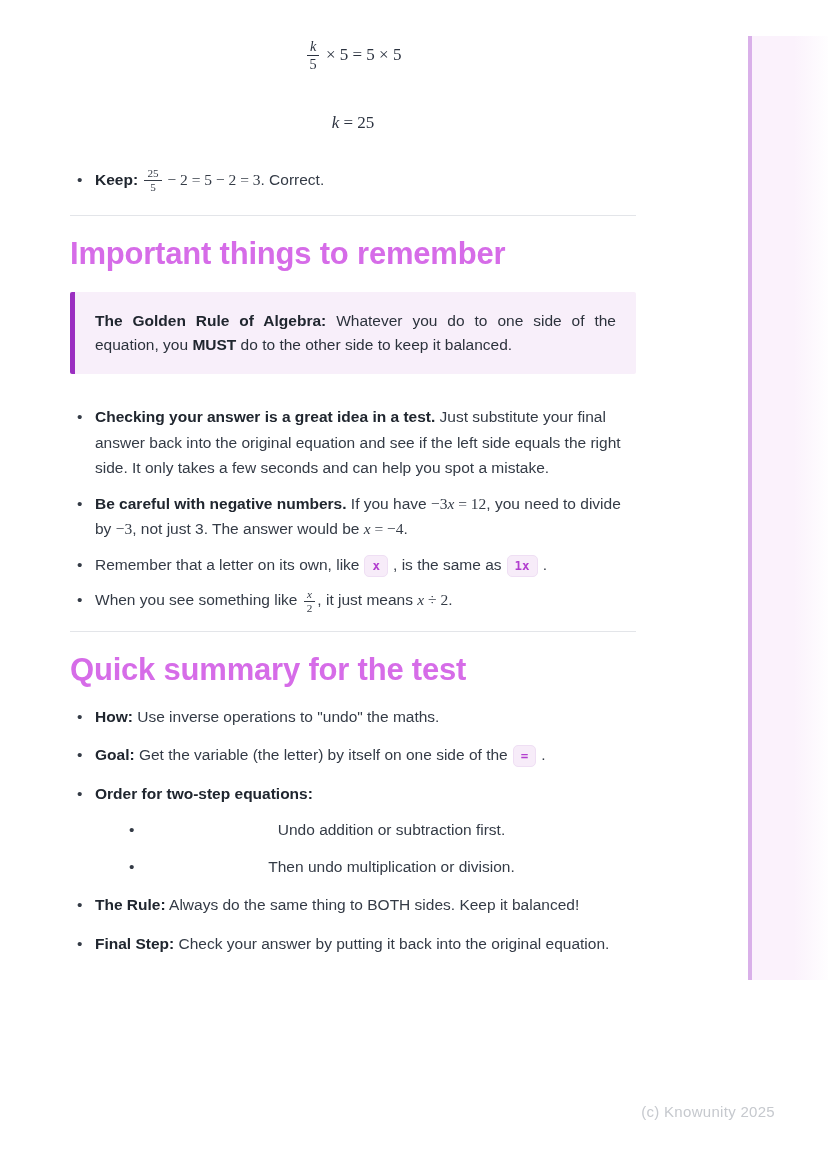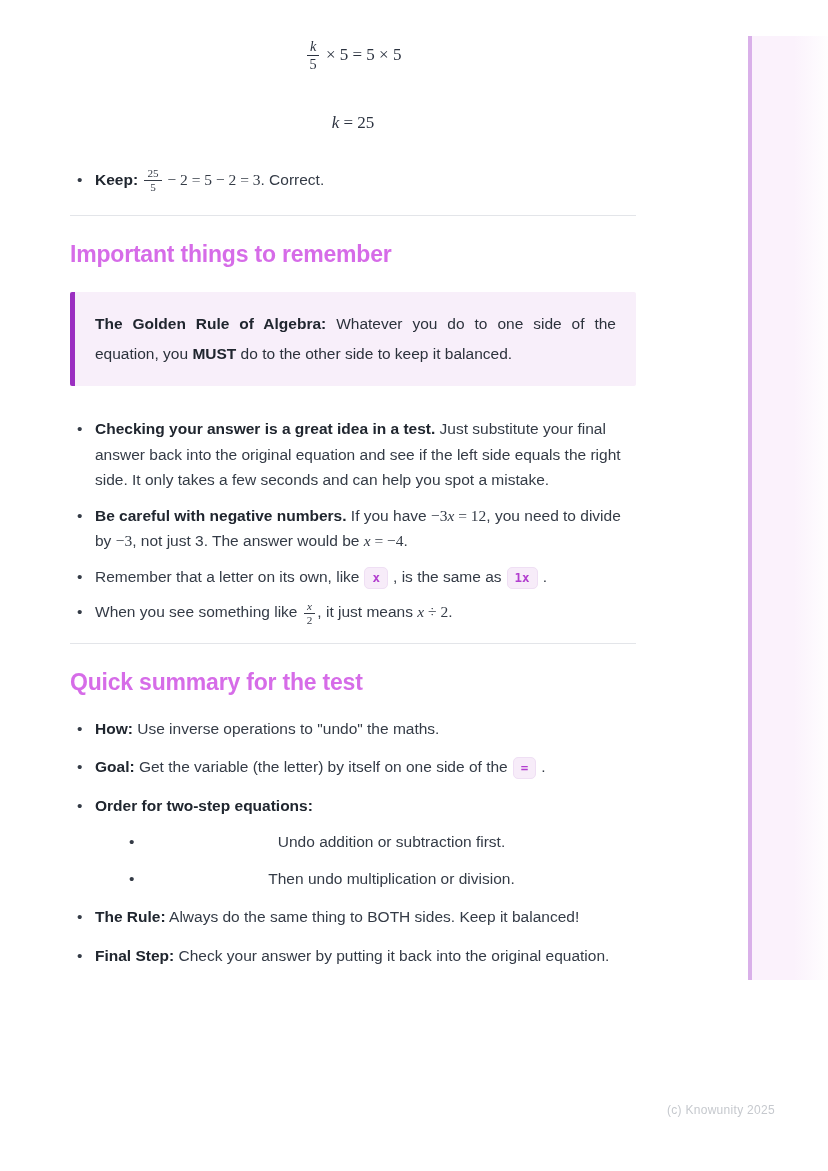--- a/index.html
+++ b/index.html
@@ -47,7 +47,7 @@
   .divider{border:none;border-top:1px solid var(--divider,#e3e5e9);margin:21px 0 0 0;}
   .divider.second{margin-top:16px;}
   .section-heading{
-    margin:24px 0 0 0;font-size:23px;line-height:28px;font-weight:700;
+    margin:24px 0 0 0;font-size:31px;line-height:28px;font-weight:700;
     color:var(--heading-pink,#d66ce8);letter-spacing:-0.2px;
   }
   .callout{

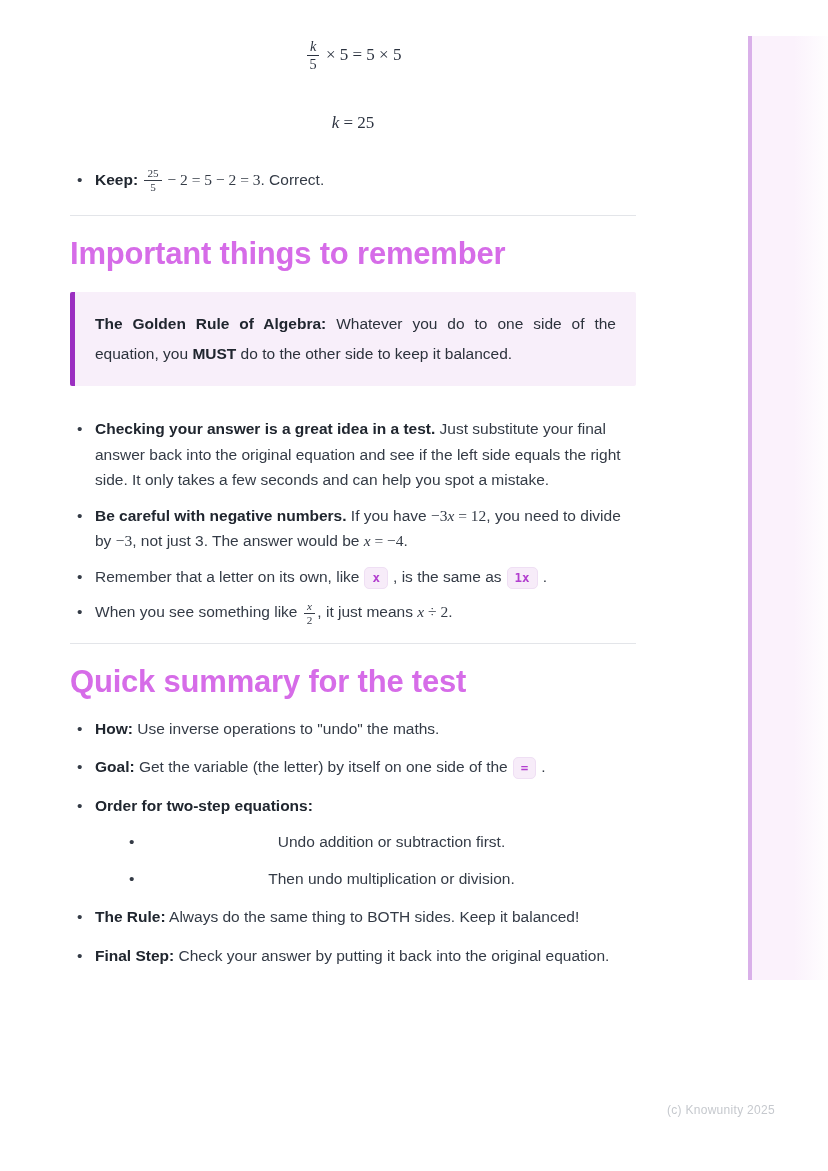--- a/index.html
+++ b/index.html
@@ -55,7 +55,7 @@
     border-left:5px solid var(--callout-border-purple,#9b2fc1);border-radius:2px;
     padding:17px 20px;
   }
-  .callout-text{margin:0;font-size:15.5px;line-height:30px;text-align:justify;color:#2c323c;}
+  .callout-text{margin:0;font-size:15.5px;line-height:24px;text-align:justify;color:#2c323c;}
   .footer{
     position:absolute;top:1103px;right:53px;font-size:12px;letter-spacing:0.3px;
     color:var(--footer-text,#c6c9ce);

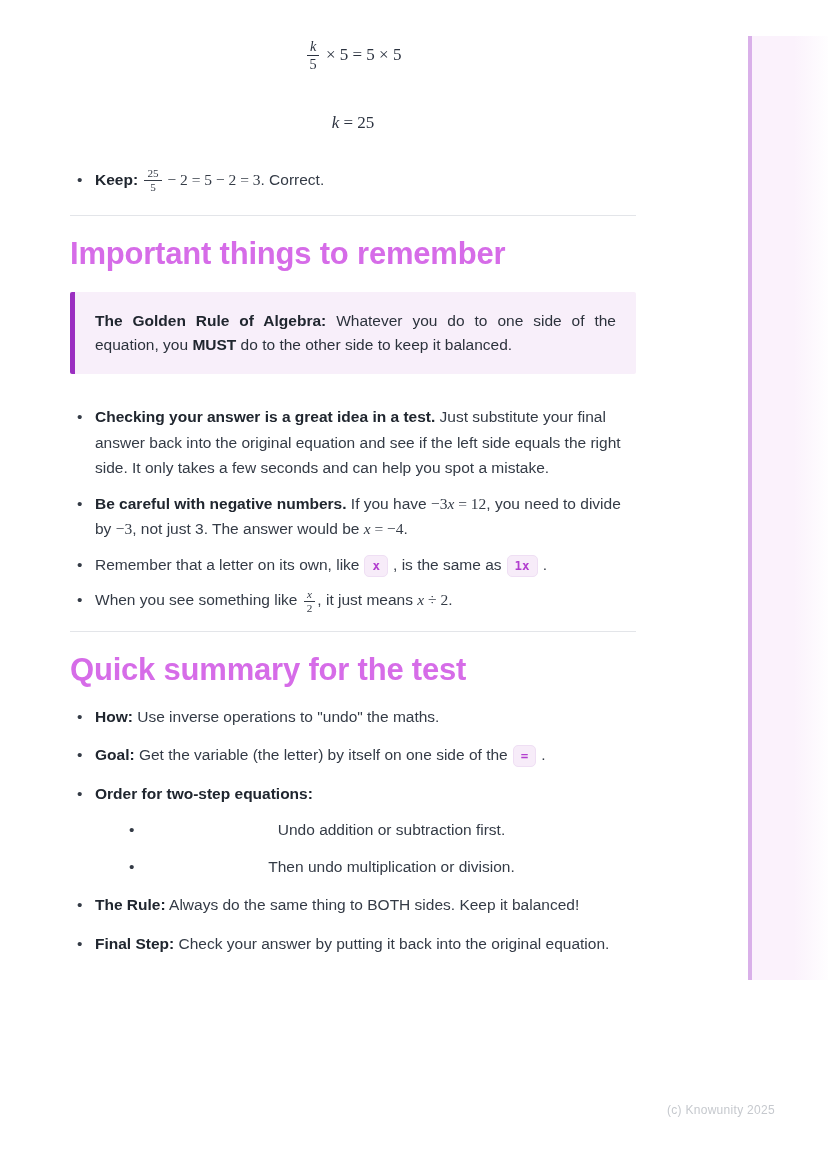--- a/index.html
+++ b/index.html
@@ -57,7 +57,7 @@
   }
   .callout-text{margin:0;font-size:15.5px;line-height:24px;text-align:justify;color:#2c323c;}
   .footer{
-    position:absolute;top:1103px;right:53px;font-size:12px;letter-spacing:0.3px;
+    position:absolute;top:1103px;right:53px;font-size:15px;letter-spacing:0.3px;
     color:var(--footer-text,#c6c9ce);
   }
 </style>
====
**EXERCISE AIM**
Anywhere the listing shows the word "callout", copy the full line.

**WRITTEN ANSWER**
   .callout{
     border-left:5px solid var(--callout-border-purple,#9b2fc1);border-radius:2px;
-  .callout-text{margin:0;font-size:15.5px;line-height:30px;text-align:justify;color:#2c323c;}
+  .callout-text{margin:0;font-size:15.5px;line-height:24px;text-align:justify;color:#2c323c;}
   .callout-text{margin:0;font-size:15.5px;line-height:24px;text-align:justify;color:#2c323c;}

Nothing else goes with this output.